In search of real changePresident Lee Myung-bak announced a new cabinet lineup for his remaining term. Since its crushing defeat in the June 2 local elections, the Lee administration has been under heavy pressure to make a drastic reshuffle. Lee appears to be looking to appease demands for fresh faces in the government by appointing a 40-something governor as prime minister, though he filled his cabinet with a group of loyalists.
His decision to shake up his administration is a sign that he would rather run the government with his confidants rather than truly infuse his cabinet with new blood. So we still have doubts as to what kind of change this “cohesive cabinet” can bring.

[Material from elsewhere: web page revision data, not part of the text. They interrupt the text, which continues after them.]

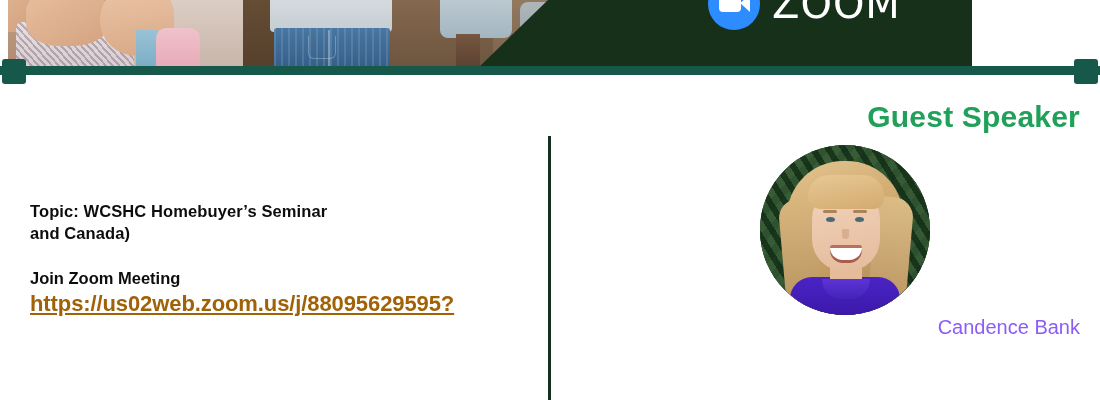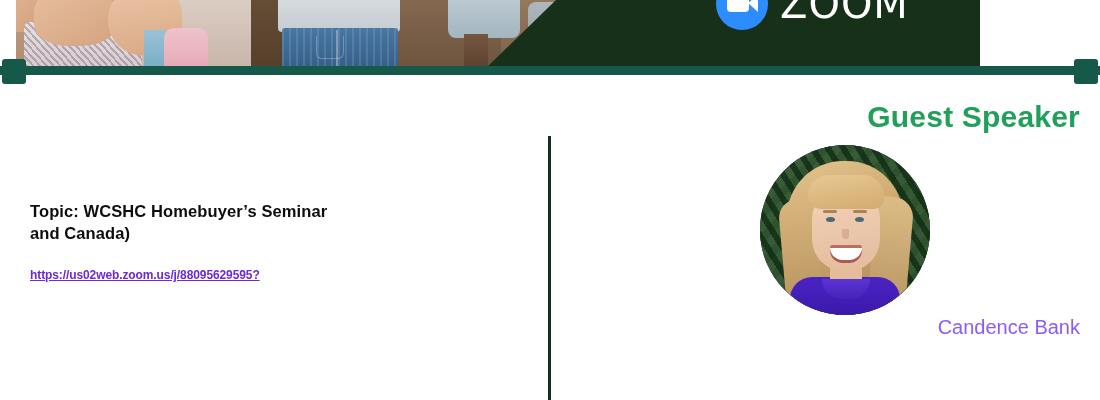--- a/index.html
+++ b/index.html
@@ -27,7 +27,7 @@
   
   .banner {
     position: absolute;
-    left: 16px;
+    left: 8px;
     top: 0;
     width: 964px;
     height: 68px;

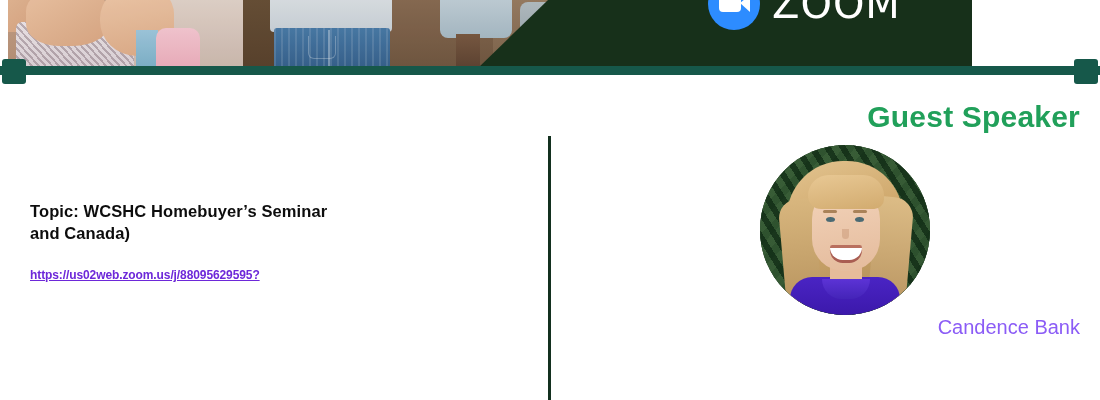--- a/index.html
+++ b/index.html
@@ -446,6 +446,7 @@
 
     <div class="meeting-gap"></div>
 
+    <div class="join-label">Join Zoom Meeting</div>
     <span class="join-link">https://us02web.zoom.us/j/88095629595?</span>
   </div>
 

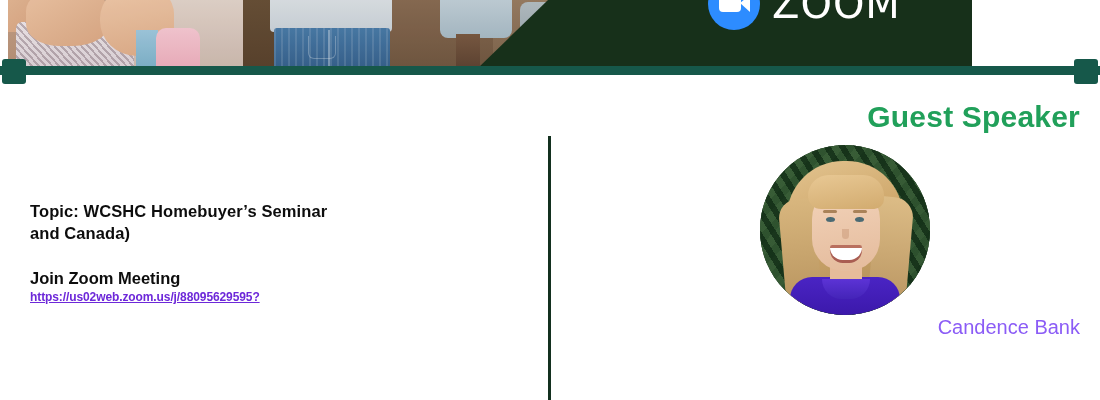--- a/index.html
+++ b/index.html
@@ -233,9 +233,9 @@
   }
   .join-link {
     display: block;
-    font-size: 12px;
+    font-size: 22px;
     font-weight: bold;
-    color: #6d28d9;
+    color: #a16207;
     text-decoration: underline;
     line-height: 1.36;
     letter-spacing: -.1px;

There’s no doubt that bringing in a 48-year-old to fill the prime minister post is a ground-breaking experiment. With the decision, Lee is attempting to bring about change in the government.
The new Prime Minister-designate Kim Tae-ho, the former governor of South Gyeongsang, was successful on the local political level. He also is from humble beginnings, like Lee himself.
But if Kim wants to prove his appointment to the post was a wise decision, he should seek to carve out a new role for the prime minister. Aside from his overall tasks unique to the position, he must also emerge as a strong leader.
There are still questions about whether the president’s new cabinet has the right makeup to achieve efficient communication and help bolster the government.
The administration has so far been severely criticized for concentrating power in the hands of just a few people. Its excessive use of power to win elections, arrogant approach to opponents, pushy execution of national projects and lack of rapprochement with the opposition have created much bitterness.
In that sense, President Lee stopped short of recruiting fresh, reform-minded candidates, as he filled most of the new posts with aides from his presidential campaign and opted to rehire some people who created conflict inside the ruling camp.
If he had tried harder to find stronger people from the outside, it would have been better.
His diplomatic and security staff also remains intact. There is still no one who has directly dealt with North Korean affairs among them. To remedy our lack of security management - as seen in the Cheonan incident - and to be better prepared for an unexpected turn of events when it comes to North Korea, it’s much better to fill top security posts with seasoned professionals. The National Assembly must now scrutinize these new faces and ensure that the administration is headed down the right path.